[Recorded data]
Start of Block

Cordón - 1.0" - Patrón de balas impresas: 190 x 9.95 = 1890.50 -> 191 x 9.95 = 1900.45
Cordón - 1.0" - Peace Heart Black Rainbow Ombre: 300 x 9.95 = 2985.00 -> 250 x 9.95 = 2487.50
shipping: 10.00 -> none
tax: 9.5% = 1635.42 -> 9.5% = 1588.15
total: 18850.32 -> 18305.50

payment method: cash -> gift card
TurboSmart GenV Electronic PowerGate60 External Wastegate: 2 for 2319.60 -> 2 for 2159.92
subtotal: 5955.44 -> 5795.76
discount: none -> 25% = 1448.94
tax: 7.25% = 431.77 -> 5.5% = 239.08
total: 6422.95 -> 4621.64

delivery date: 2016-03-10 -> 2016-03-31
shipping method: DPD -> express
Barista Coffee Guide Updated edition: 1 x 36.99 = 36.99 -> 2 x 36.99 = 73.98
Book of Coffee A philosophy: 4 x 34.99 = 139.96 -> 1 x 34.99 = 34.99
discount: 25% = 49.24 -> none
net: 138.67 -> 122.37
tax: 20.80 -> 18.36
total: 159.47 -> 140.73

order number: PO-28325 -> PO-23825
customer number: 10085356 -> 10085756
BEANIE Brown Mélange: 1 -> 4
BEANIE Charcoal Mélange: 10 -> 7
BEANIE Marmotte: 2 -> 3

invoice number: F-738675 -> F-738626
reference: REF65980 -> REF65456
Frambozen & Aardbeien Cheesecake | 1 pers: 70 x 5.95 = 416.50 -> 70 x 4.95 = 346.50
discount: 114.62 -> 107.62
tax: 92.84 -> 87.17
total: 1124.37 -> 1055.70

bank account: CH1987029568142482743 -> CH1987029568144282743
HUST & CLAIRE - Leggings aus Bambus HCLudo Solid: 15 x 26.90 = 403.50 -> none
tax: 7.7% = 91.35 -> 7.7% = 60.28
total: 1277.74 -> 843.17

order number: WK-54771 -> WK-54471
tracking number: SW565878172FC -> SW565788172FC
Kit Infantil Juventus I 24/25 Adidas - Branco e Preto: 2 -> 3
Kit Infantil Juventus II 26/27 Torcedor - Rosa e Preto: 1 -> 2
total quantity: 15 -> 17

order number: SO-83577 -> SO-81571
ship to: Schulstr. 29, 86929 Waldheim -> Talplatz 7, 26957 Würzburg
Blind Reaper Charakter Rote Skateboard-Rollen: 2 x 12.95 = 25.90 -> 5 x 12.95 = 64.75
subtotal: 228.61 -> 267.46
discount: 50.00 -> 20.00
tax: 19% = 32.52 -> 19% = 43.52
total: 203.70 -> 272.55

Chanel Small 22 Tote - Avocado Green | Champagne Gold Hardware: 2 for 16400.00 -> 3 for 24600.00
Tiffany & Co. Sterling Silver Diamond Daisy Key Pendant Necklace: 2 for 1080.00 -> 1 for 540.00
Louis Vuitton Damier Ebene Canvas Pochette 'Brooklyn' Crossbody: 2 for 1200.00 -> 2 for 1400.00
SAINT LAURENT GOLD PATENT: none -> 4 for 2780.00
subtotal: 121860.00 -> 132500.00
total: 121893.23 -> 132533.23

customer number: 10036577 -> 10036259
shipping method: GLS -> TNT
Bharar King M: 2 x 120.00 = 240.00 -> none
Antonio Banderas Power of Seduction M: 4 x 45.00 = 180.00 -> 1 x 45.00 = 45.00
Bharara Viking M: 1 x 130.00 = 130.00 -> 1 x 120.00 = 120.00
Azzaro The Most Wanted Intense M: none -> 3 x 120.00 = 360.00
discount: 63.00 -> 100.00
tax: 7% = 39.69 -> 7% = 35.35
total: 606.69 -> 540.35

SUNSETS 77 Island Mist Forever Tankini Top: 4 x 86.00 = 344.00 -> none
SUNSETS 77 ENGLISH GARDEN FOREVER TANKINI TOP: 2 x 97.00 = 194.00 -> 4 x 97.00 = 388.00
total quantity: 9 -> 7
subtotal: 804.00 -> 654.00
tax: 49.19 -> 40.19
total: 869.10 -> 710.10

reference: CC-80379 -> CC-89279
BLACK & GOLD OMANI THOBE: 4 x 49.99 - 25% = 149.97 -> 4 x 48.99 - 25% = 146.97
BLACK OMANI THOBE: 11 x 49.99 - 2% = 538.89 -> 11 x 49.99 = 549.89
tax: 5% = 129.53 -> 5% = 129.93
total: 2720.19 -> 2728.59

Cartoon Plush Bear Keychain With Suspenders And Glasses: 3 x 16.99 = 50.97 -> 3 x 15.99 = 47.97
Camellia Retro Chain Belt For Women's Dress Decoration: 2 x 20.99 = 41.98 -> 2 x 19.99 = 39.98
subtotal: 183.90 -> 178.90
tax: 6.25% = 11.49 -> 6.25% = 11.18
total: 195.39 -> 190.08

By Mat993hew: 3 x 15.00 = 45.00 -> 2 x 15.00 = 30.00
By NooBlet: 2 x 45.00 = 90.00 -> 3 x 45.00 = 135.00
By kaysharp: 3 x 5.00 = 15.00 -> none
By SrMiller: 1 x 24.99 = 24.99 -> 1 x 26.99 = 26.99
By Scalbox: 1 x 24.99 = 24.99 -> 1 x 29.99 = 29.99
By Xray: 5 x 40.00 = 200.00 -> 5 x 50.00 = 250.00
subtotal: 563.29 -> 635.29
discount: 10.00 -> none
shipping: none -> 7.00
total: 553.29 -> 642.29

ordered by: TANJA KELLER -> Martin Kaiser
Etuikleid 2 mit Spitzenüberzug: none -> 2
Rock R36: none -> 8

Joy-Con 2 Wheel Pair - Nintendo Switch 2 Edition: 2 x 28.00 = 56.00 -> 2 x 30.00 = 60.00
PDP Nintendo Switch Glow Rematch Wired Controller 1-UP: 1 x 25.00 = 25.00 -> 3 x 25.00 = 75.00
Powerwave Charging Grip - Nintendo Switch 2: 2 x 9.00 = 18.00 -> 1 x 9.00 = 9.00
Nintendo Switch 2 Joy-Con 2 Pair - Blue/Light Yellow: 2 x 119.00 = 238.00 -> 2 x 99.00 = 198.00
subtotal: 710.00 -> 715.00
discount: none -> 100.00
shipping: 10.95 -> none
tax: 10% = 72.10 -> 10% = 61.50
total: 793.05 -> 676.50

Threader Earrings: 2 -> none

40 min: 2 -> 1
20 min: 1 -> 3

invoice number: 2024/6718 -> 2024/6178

End of Block

* **Your objective**: Make a copy of each line in the records above that has the word "THOBE".

* **Final answer**:
BLACK & GOLD OMANI THOBE: 4 x 49.99 - 25% = 149.97 -> 4 x 48.99 - 25% = 146.97
BLACK OMANI THOBE: 11 x 49.99 - 2% = 538.89 -> 11 x 49.99 = 549.89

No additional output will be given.